> **Assignment**: Give back exactly the lines from the start of the entries below to the line holding "- If FEMA determines", that line included, and leave every picture out.

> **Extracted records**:
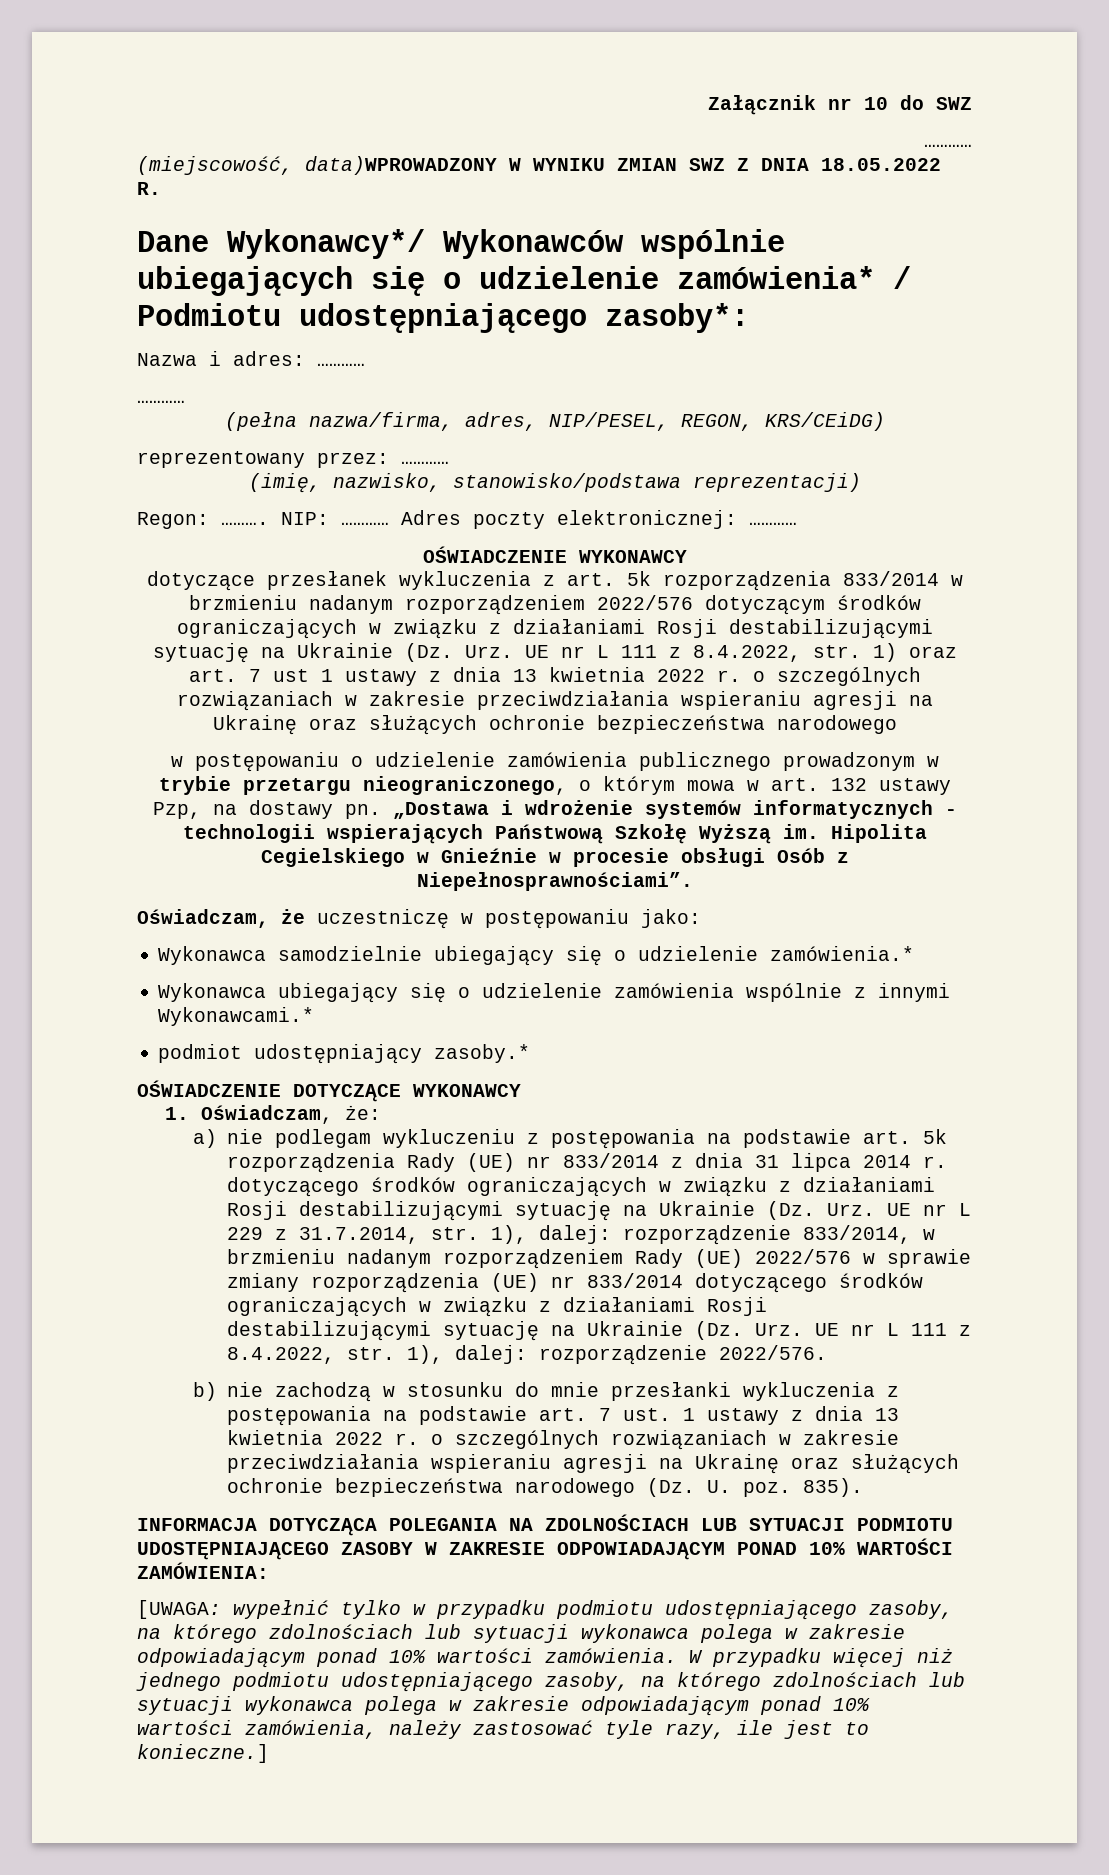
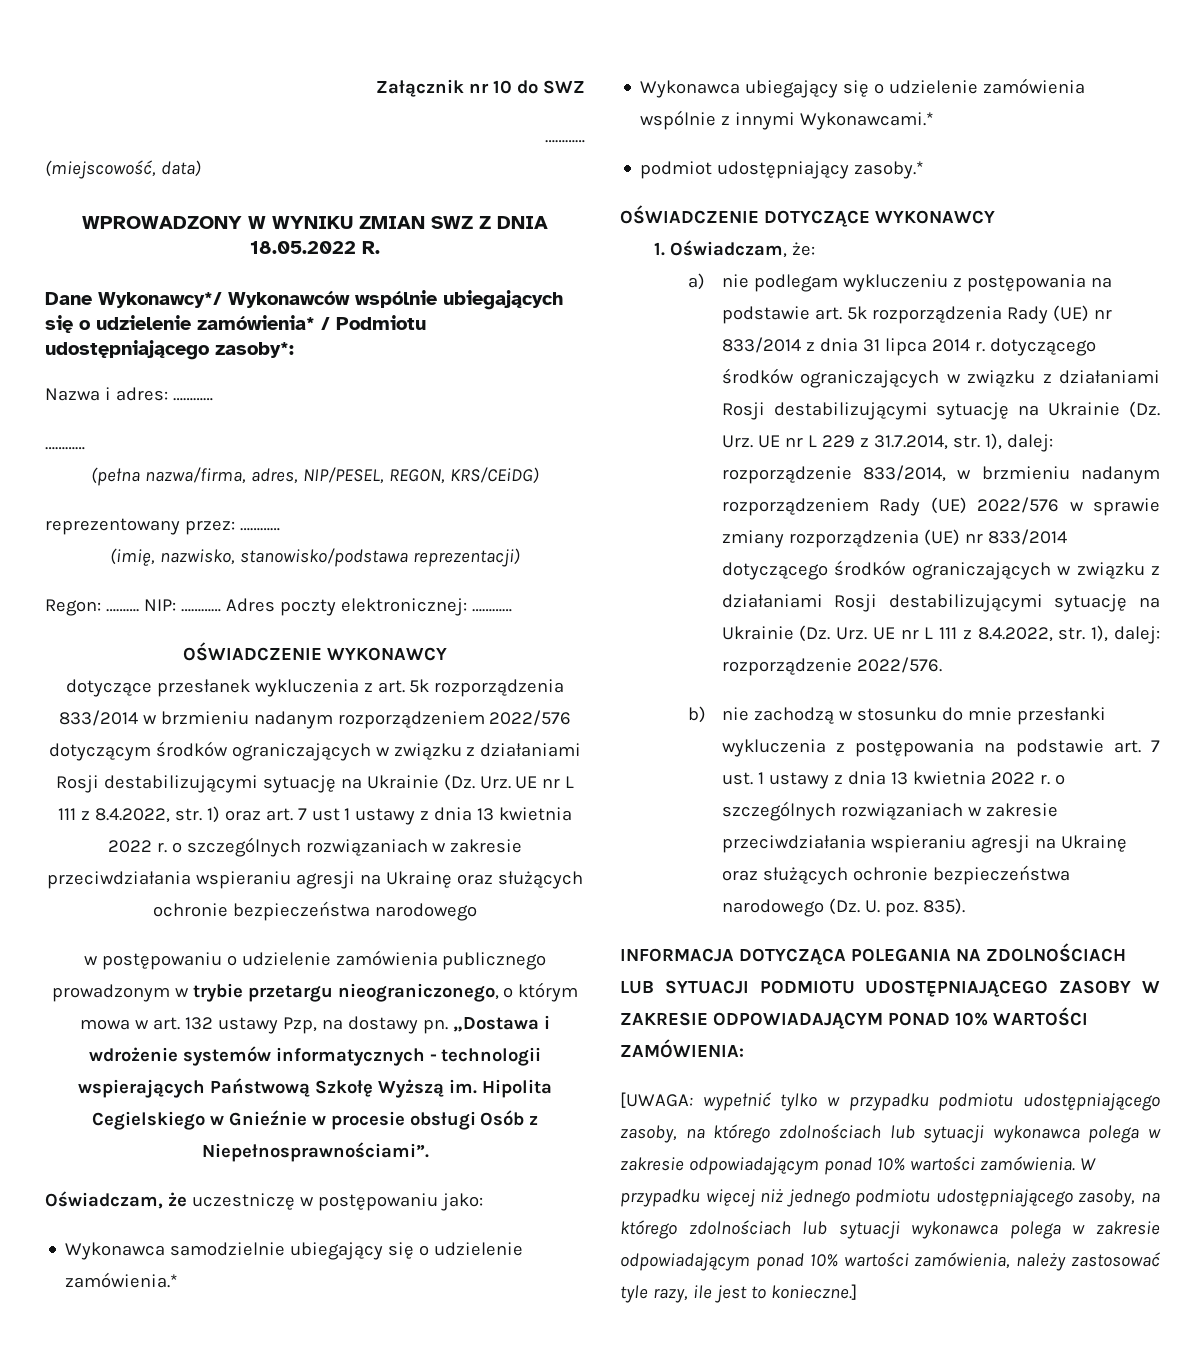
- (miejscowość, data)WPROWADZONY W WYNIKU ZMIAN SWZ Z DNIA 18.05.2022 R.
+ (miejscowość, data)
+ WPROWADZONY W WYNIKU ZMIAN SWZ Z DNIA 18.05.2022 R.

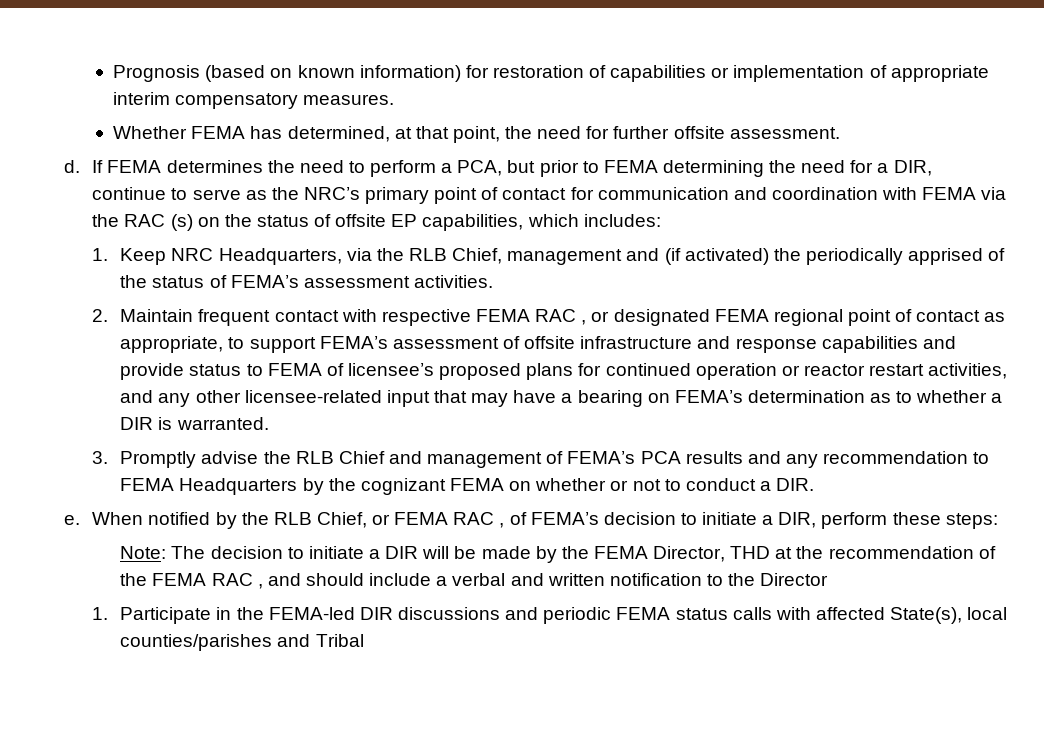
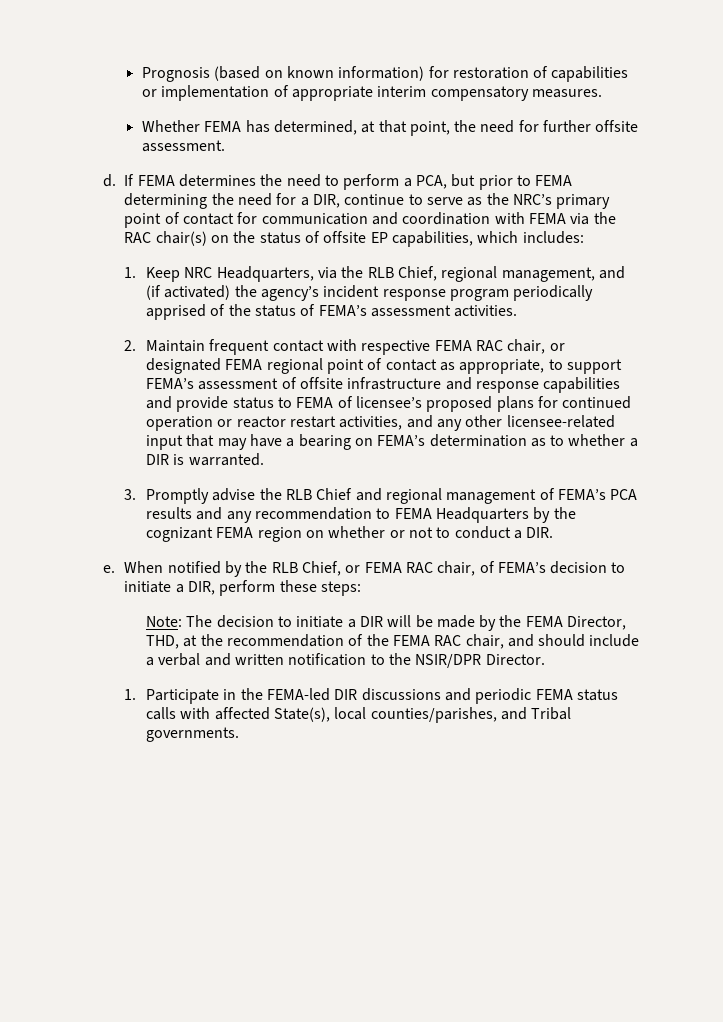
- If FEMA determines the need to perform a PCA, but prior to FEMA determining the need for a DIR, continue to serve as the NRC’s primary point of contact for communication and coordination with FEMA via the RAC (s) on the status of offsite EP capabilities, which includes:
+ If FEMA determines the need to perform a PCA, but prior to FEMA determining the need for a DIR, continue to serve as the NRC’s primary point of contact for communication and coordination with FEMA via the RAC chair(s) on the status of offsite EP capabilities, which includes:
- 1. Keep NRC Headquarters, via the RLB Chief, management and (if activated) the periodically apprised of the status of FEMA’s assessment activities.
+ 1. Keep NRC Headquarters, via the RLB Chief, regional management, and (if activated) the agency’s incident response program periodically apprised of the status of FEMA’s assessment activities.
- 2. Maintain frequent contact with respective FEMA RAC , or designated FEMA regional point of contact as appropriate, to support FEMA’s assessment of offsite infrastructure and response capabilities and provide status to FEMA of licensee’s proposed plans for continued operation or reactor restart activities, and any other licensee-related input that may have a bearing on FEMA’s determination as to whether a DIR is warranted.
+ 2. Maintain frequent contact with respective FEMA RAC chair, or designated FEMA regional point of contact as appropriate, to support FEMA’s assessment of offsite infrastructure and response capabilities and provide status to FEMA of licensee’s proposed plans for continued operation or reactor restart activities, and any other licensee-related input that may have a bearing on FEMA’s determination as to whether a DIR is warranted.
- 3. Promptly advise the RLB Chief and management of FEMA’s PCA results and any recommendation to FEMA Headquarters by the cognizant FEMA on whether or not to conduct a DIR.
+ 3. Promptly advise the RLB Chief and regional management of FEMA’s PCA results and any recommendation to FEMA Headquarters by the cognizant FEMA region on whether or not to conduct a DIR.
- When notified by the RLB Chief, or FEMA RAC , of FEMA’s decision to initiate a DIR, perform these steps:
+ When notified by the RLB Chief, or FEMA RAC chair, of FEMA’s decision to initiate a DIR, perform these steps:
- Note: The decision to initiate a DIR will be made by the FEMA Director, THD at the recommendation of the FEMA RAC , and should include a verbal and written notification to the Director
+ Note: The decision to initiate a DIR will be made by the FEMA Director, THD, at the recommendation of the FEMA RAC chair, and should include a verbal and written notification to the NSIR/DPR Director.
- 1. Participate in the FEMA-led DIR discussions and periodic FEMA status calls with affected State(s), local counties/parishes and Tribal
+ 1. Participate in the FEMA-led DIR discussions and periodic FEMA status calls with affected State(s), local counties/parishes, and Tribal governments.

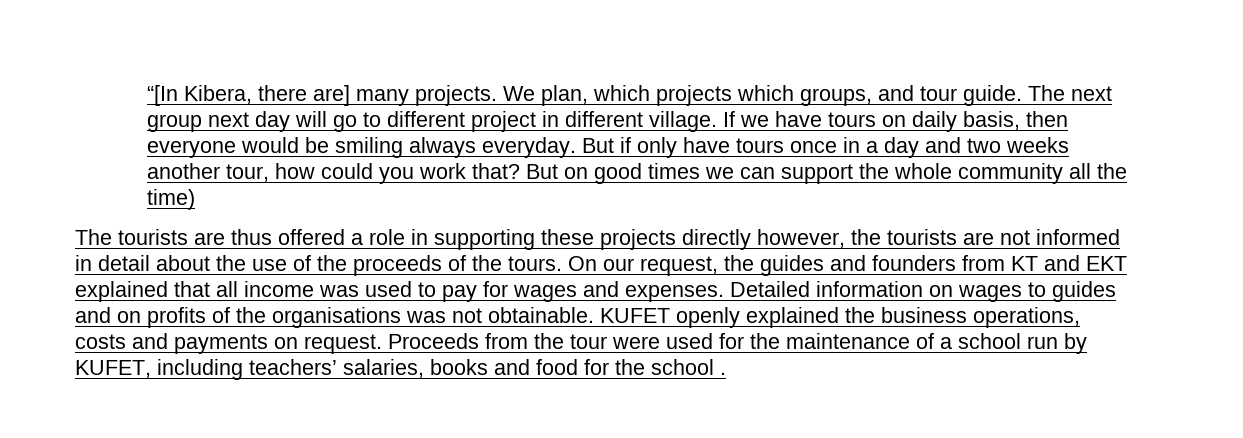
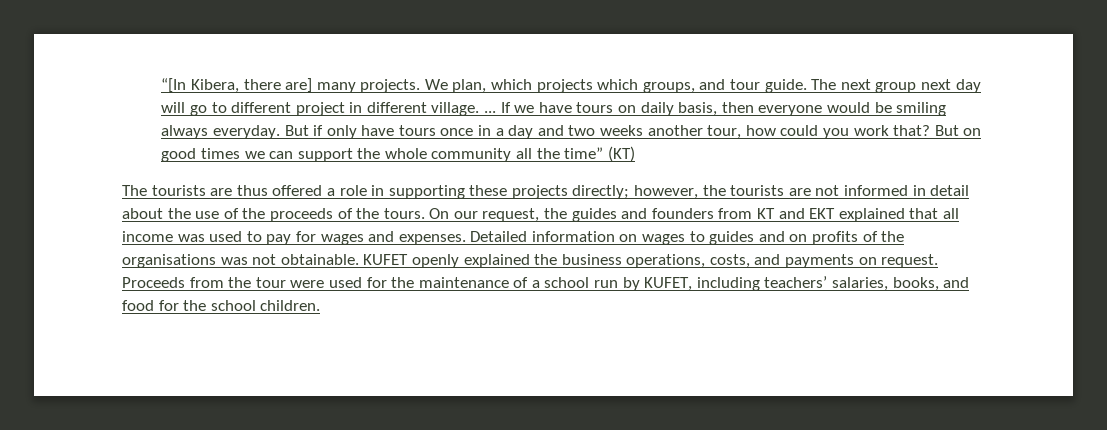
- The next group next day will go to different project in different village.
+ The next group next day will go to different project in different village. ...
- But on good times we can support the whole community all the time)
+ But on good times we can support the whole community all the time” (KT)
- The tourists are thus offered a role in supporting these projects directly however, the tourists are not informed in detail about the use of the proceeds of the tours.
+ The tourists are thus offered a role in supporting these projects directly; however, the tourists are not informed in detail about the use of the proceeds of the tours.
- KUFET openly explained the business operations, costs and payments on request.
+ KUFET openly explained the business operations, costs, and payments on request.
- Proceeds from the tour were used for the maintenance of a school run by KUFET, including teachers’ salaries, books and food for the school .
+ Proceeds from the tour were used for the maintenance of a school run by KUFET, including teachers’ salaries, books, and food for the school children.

> **Task solution**:
- (miejscowość, data)WPROWADZONY W WYNIKU ZMIAN SWZ Z DNIA 18.05.2022 R.
+ (miejscowość, data)
+ WPROWADZONY W WYNIKU ZMIAN SWZ Z DNIA 18.05.2022 R.

- If FEMA determines the need to perform a PCA, but prior to FEMA determining the need for a DIR, continue to serve as the NRC’s primary point of contact for communication and coordination with FEMA via the RAC (s) on the status of offsite EP capabilities, which includes:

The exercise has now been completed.